Including the intensity function in pattern reconstruction improved the over all match Mc for all combinations c of summary statistics (Figure 3.55). The improvement was greatest for combinations of summary statistics that captured relatively little of the spatial structure [such as D(r) or Hs (r)], but low for the best combinations of summary statistics [such as g(r), g(r) + Dk (r), g(r) + Dk (r) + Hs (r)] that already captured a large degree of spatial structure (Figure 3.55). This result indicates that the summary statistics g(r), K(r), D(r), Dk (r), Hs (r), and E(r) capture properties of the pattern, which are largely independent of the intensity function. This is understandable because these summary statistics describe mostly smallto medium-scale structures, whereas the intensity function captures the large-scale structures.

Figure 3.55   A comparison of the information captured by pattern reconstruction between the cases where the intensity function is not included and where it is included. We estimated the Mc indices that measure the information contained in a given combination c of summary statistics for the tree recruits from BCI using 32 combinations of summary statistics. The figure shows the resulting Mc indices using (x-axis) and not using (y-axis) the intensity function λ( x ). (Modified from Wiegand, T., F. He, and S.P. Hubbell. 2013a. Ecography 36: 92–103.)

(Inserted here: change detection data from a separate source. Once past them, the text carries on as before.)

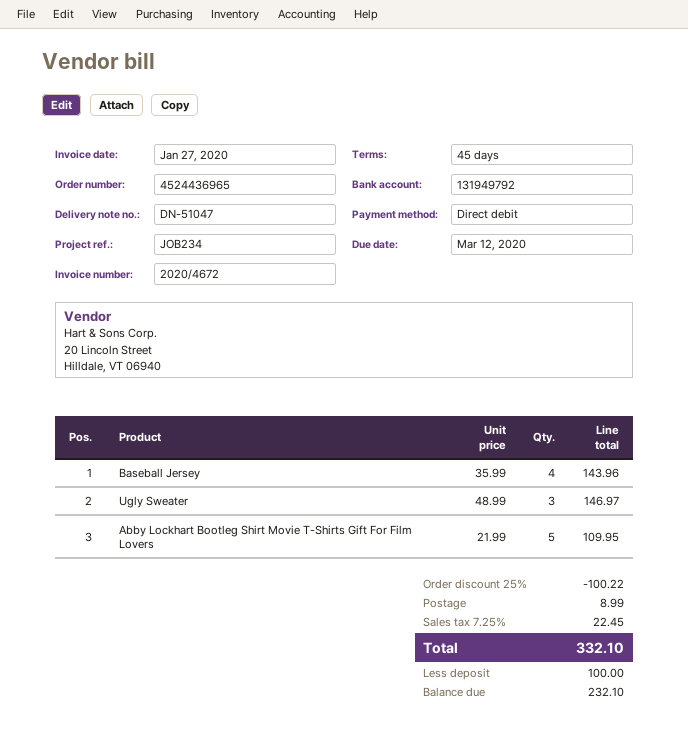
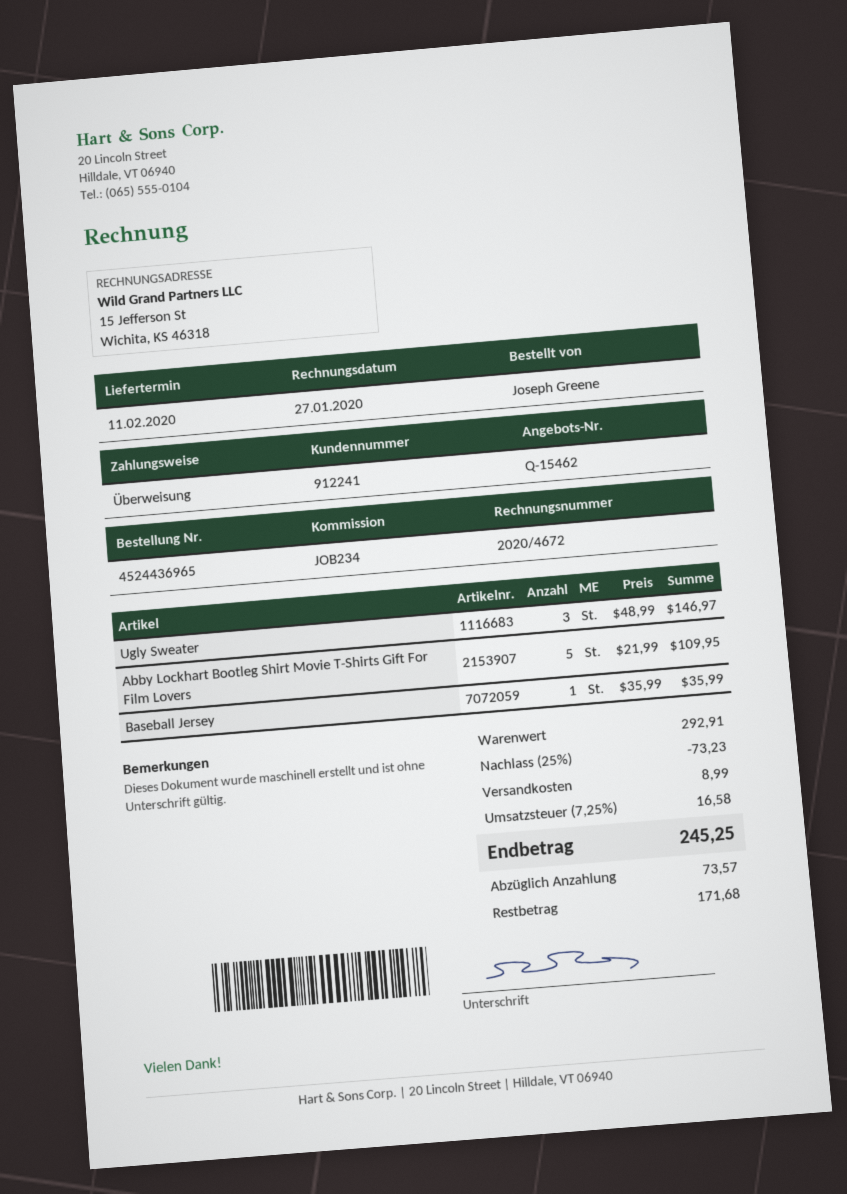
payment method: direct debit -> bank transfer
Baseball Jersey: 4 x 35.99 = 143.96 -> 1 x 35.99 = 35.99
discount: 25% = 100.22 -> 25% = 73.23
tax: 7.25% = 22.45 -> 7.25% = 16.58
total: 332.10 -> 245.25
deposit: 100.00 -> 73.57
balance: 232.10 -> 171.68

One summary statistic that is able to capture larger-scale properties of a pattern is the mean distance nn(k) to the kth neighbor. Wiegand et al. (2013a), therefore, analyzed the match in nn(k) for three different cases: (i) reconstruction of eight real patterns from the BCI plot (represented by the recruits of eight different species) without use of the intensity function; (ii) reconstruction of the same eight patterns using the intensity function; and (iii) reconstruction of eight simulated homogeneous pattern, without the intensity function. The results were interesting. The eight real patterns, when reconstructed without the intensity function, generally yielded a poor fit for the mean distance nn(k) to the kth neighbor (Figure 3.56a). For most combinations of summary statistics, only two of the eight patterns showed a good match. Those were patterns with little spatial structure. For most of the other patterns, the combinations of the six summary statistics g(r), K(r), D(r), Dk (r), Hs (r), and E(r) were not able to yield a satisfying fit in nn(k). Thus, these summary statistics were not able to capture the largerscale properties of the pattern. However, when the intensity function was included in the reconstruction, there were combinations of summary statistics that yielded satisfying reconstruction of nn(k) for all eight real patterns (Figure 3.56b). Thus, the large-scale and smallto intermediate-scale properties of the patterns were largely separated. Interestingly, in most cases reconstructions of the eight simulated homogeneous patterns yielded a good fit to nn(k), even if no intensity function was used for reconstruction (Figure 3.56c). This is understandable because these patterns do not contain large-scale structure and therefore a suitable combination of the summary statistics g(r), K(r), D(r), Dk (r), Hs (r), and E(r) will yield reconstructions that also match nn(k).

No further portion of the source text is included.